Step 5 — Evaluate and merge the model
LoRA adapters are lightweight (~100–300 MB). For production deployment, you can merge them with the base model or load them dynamically at inference via PEFT. Merging produces a standalone model compatible with vLLM, Ollama, or llama.cpp:
from peft import AutoPeftModelForCausalLM
import torch
model = AutoPeftModelForCausalLM.from_pretrained(
"./outputs/mistral-7b-lora-adapter",
torch_dtype=torch.bfloat16,
device_map="auto",
)
# Merge LoRA weights into base model
merged_model = model.merge_and_unload()
merged_model.save_pretrained("./outputs/mistral-7b-merged")
print("Merged model saved — ready for vLLM or Ollama.")Tips to stay under $20
- Always use QLoRA (4-bit) for 7-8B models. The quality loss is negligible compared to the VRAM and compute savings.

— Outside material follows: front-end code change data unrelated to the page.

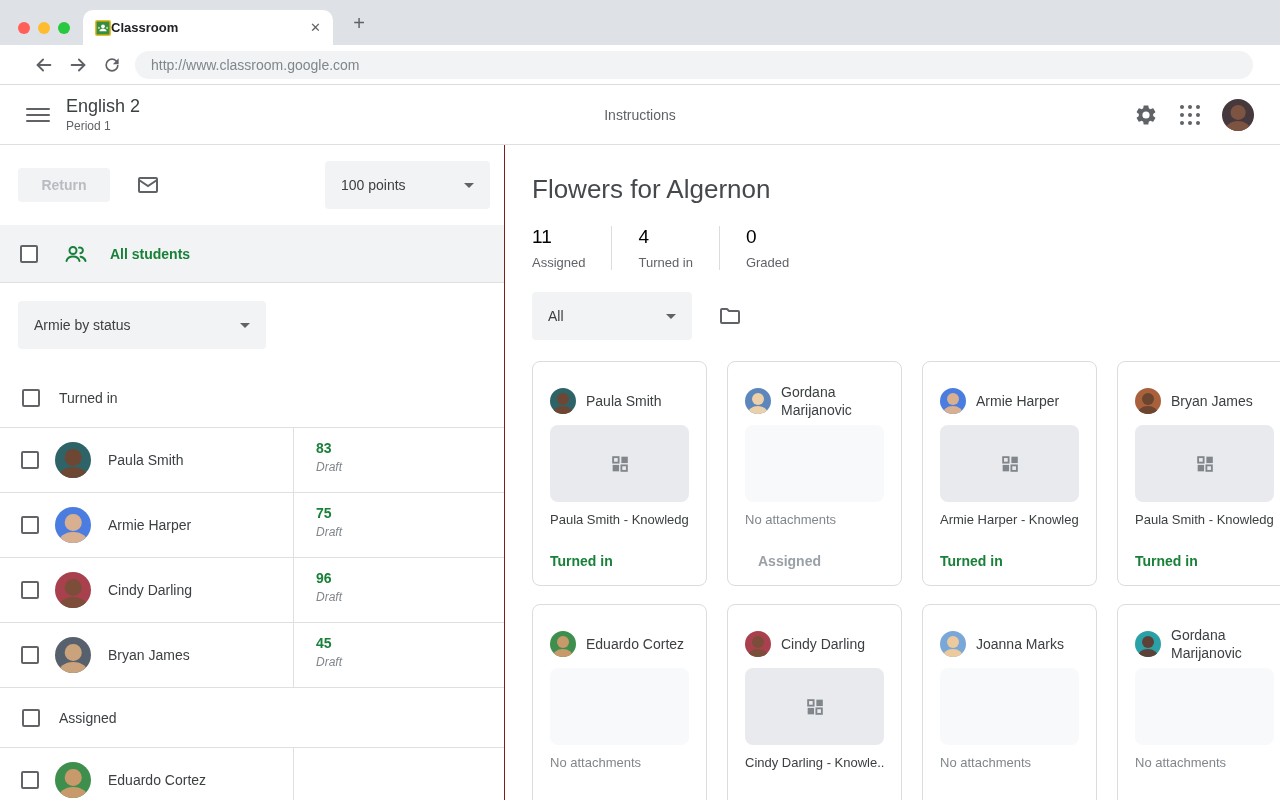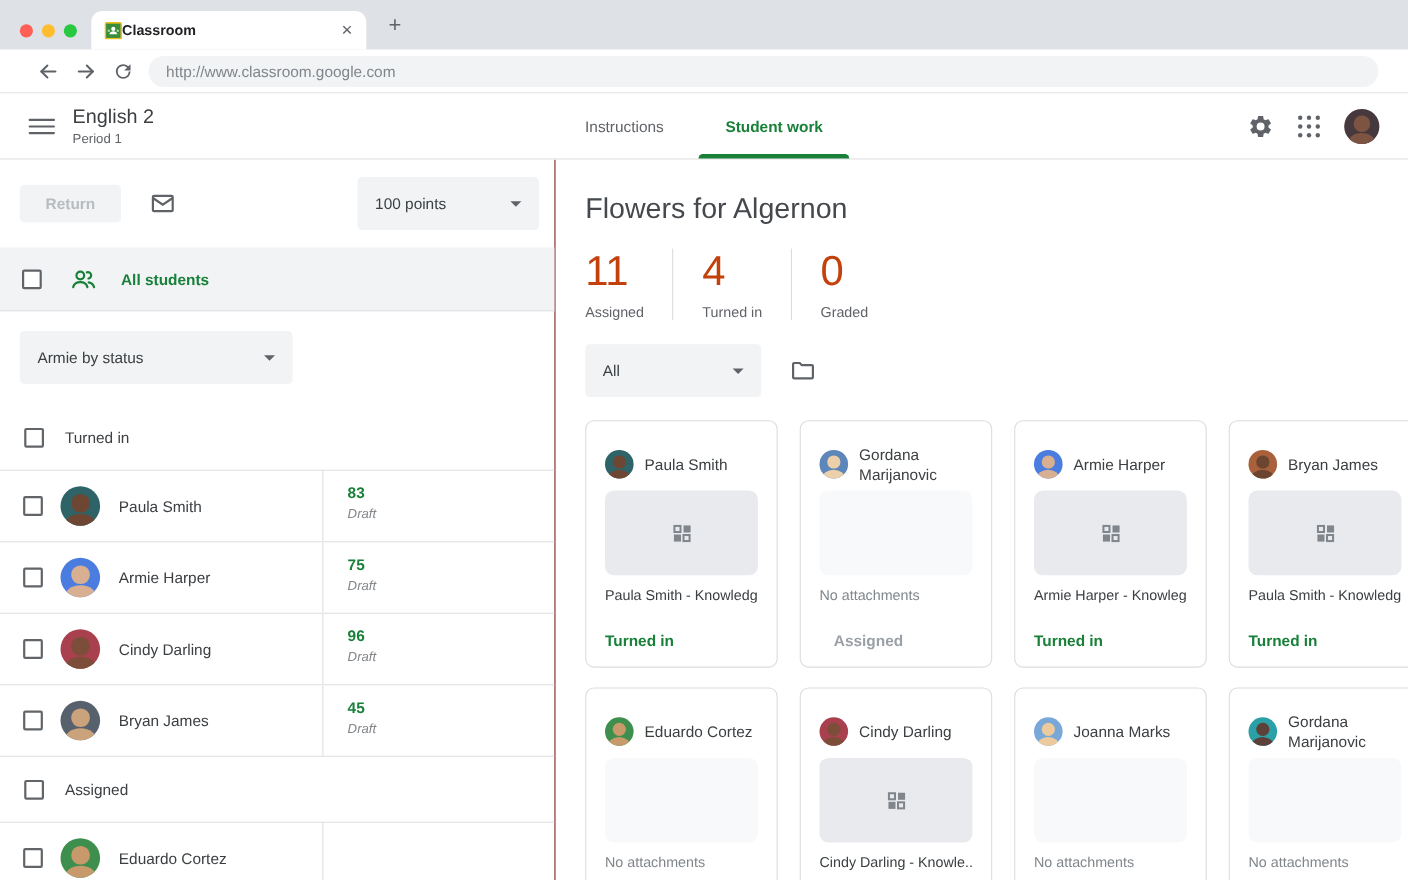--- a/index.html
+++ b/index.html
@@ -67,21 +67,21 @@
   .row-right{flex:1;border-left:1px solid #e0e0e0;padding:12px 0 0 22px}
   .grade{font-size:14px;font-weight:bold;color:#188038}
   .grade-state{font-size:12px;font-style:italic;color:#80868b;margin-top:4px}
 
   
   .assignment-title{margin-top:29px;font-size:26px;font-weight:400;color:#45494d}
   .stats{margin-top:21px;display:flex}
   .stat{padding-right:26px;border-right:1px solid #dadce0;min-width:56px}
   .stat + .stat{padding-left:26px}
   .stat:last-child{border-right:none}
-  .stat-value{font-size:38px;color:#c2410c}
+  .stat-value{font-size:19px;color:#000000}
   .stat-label{font-size:13px;color:#5f6368;margin-top:7px}
   .filter-row{margin-top:22px;display:flex;align-items:center}
   .all-select{width:160px;height:48px;padding:0 16px}
   .folder-ico{margin-left:26px;color:#5f6368;display:flex}
   .cards{margin-top:21px;display:grid;grid-template-columns:repeat(4,175px);gap:18px 20px}
   .card{height:225px;border:1px solid #dadce0;border-radius:8px;background:#fff;padding:14px 17px;display:flex;flex-direction:column;cursor:pointer}
   .card-head{height:49px;display:flex;align-items:center;gap:10px}
   .card-name{font-size:14px;color:#3c4043;line-height:18px}
   .thumb{height:77px;border-radius:8px;display:flex;align-items:center;justify-content:center}
   .thumb.attach{background:#e8eaed}
@@ -146,21 +146,20 @@
         <i></i>
         <i></i>
         <i></i>
       </div>
     <div class="course-block">
       <div class="course-title">English 2</div>
       <div class="course-period">Period 1</div>
     </div>
     <div class="center-tabs">
       <div class="ctab">Instructions</div>
-      <div class="ctab active">Student work</div>
     </div>
     <div class="header-right">
       <span style="display:flex">
         <svg width="24" height="24" viewBox="0 0 24 24" fill="#5f6368">
             <path d="M19.14 12.94c.04-.31.06-.62.06-.94s-.02-.63-.07-.94l2.03-1.58c.18-.14.23-.41.12-.61l-1.92-3.32c-.12-.22-.37-.29-.59-.22l-2.39.96c-.5-.38-1.03-.7-1.62-.94l-.36-2.54c-.04-.24-.24-.41-.48-.41h-3.84c-.24 0-.43.17-.47.41l-.36 2.54c-.59.24-1.13.57-1.62.94l-2.39-.96c-.22-.08-.47 0-.59.22L2.74 8.87c-.12.21-.08.47.12.61l2.03 1.58c-.05.3-.09.63-.09.94s.02.64.07.94l-2.03 1.58c-.18.14-.23.41-.12.61l1.92 3.32c.12.22.37.29.59.22l2.39-.96c.5.38 1.03.7 1.62.94l.36 2.54c.05.24.24.41.48.41h3.84c.24 0 .44-.17.47-.41l.36-2.54c.59-.24 1.13-.56 1.62-.94l2.39.96c.22.08.47 0 .59-.22l1.92-3.32c.12-.22.07-.47-.12-.61l-2.01-1.58zM12 15.6A3.6 3.6 0 1 1 12 8.4a3.6 3.6 0 0 1 0 7.2z"></path>
           </svg>
       </span>
       <span class="apps-grid">
           <i></i>
           <i></i>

- Cap sequence length to what you actually need. Going from max_seq_length=4096 to 2048 nearly halves attention memory usage.
- Run short validation passes before the full training run: 100 steps to verify metrics are converging, then restart for the full duration.
- Save only LoRA adapters, not the full model at every checkpoint — this saves storage and transfer time.
- Stop the session immediately after downloading your artifacts. GhostNexus bills per second, not per hour.